▸ **DATA PROVIDED**:
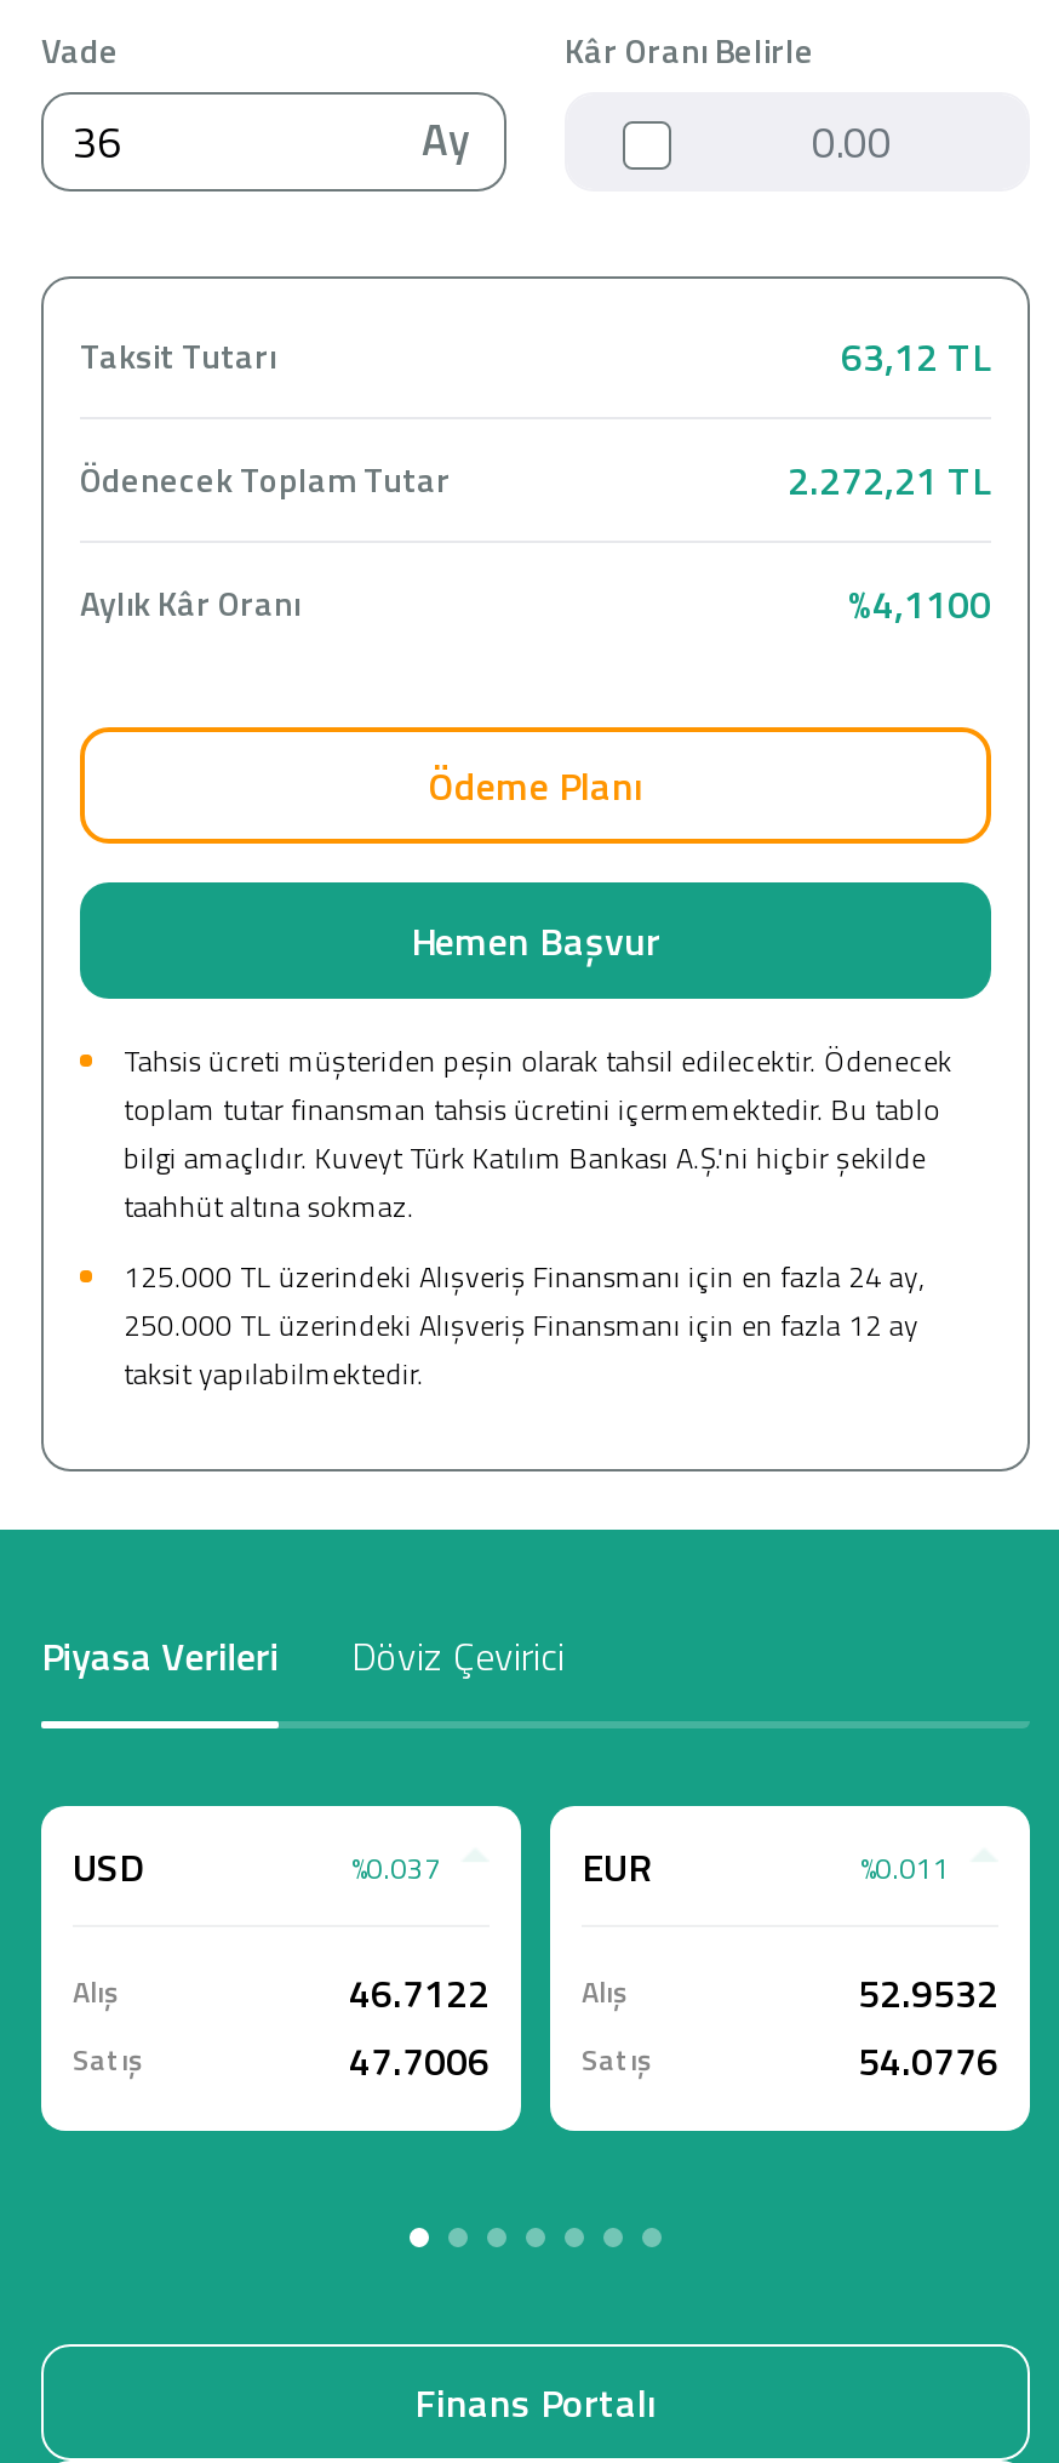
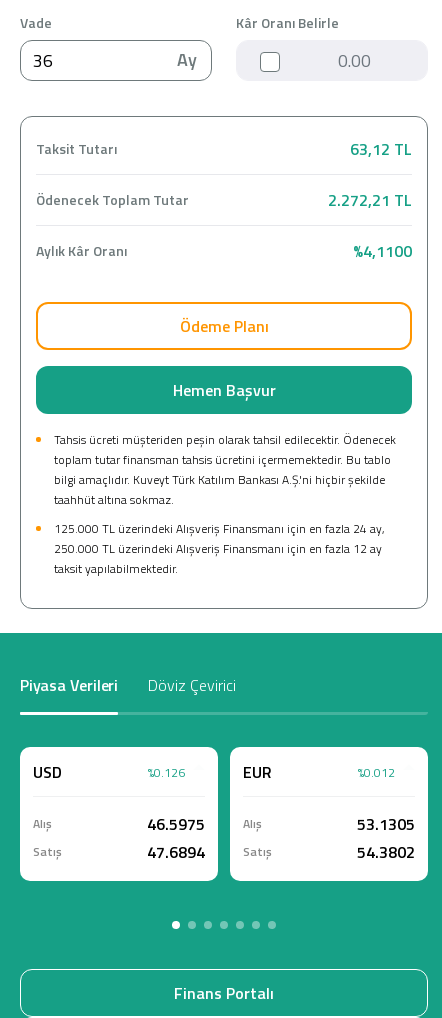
[351,1844,441,1890] %0.037 -> [148,762,185,782] %0.126
[860,1844,950,1890] %0.011 -> [358,762,395,782] %0.012
[349,1964,628,2022] 46.7122 Alış -> [147,812,262,836] 46.5975 Alış
[858,1964,998,2022] 52.9532 -> [357,812,415,836] 53.1305
[349,2031,652,2090] 47.7006 Satış -> [147,840,272,864] 47.6894 Satış
[858,2031,998,2090] 54.0776 -> [357,840,415,864] 54.3802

▸ **REQUIREMENT**: Repeat word for word the lines running from the line containing "[349,1964,628,2022] 46.7122 Alış" to the end of the entries above, inclusive.

▸ **SOLUTION TO THIS EXERCISE**:
[349,1964,628,2022] 46.7122 Alış -> [147,812,262,836] 46.5975 Alış
[858,1964,998,2022] 52.9532 -> [357,812,415,836] 53.1305
[349,2031,652,2090] 47.7006 Satış -> [147,840,272,864] 47.6894 Satış
[858,2031,998,2090] 54.0776 -> [357,840,415,864] 54.3802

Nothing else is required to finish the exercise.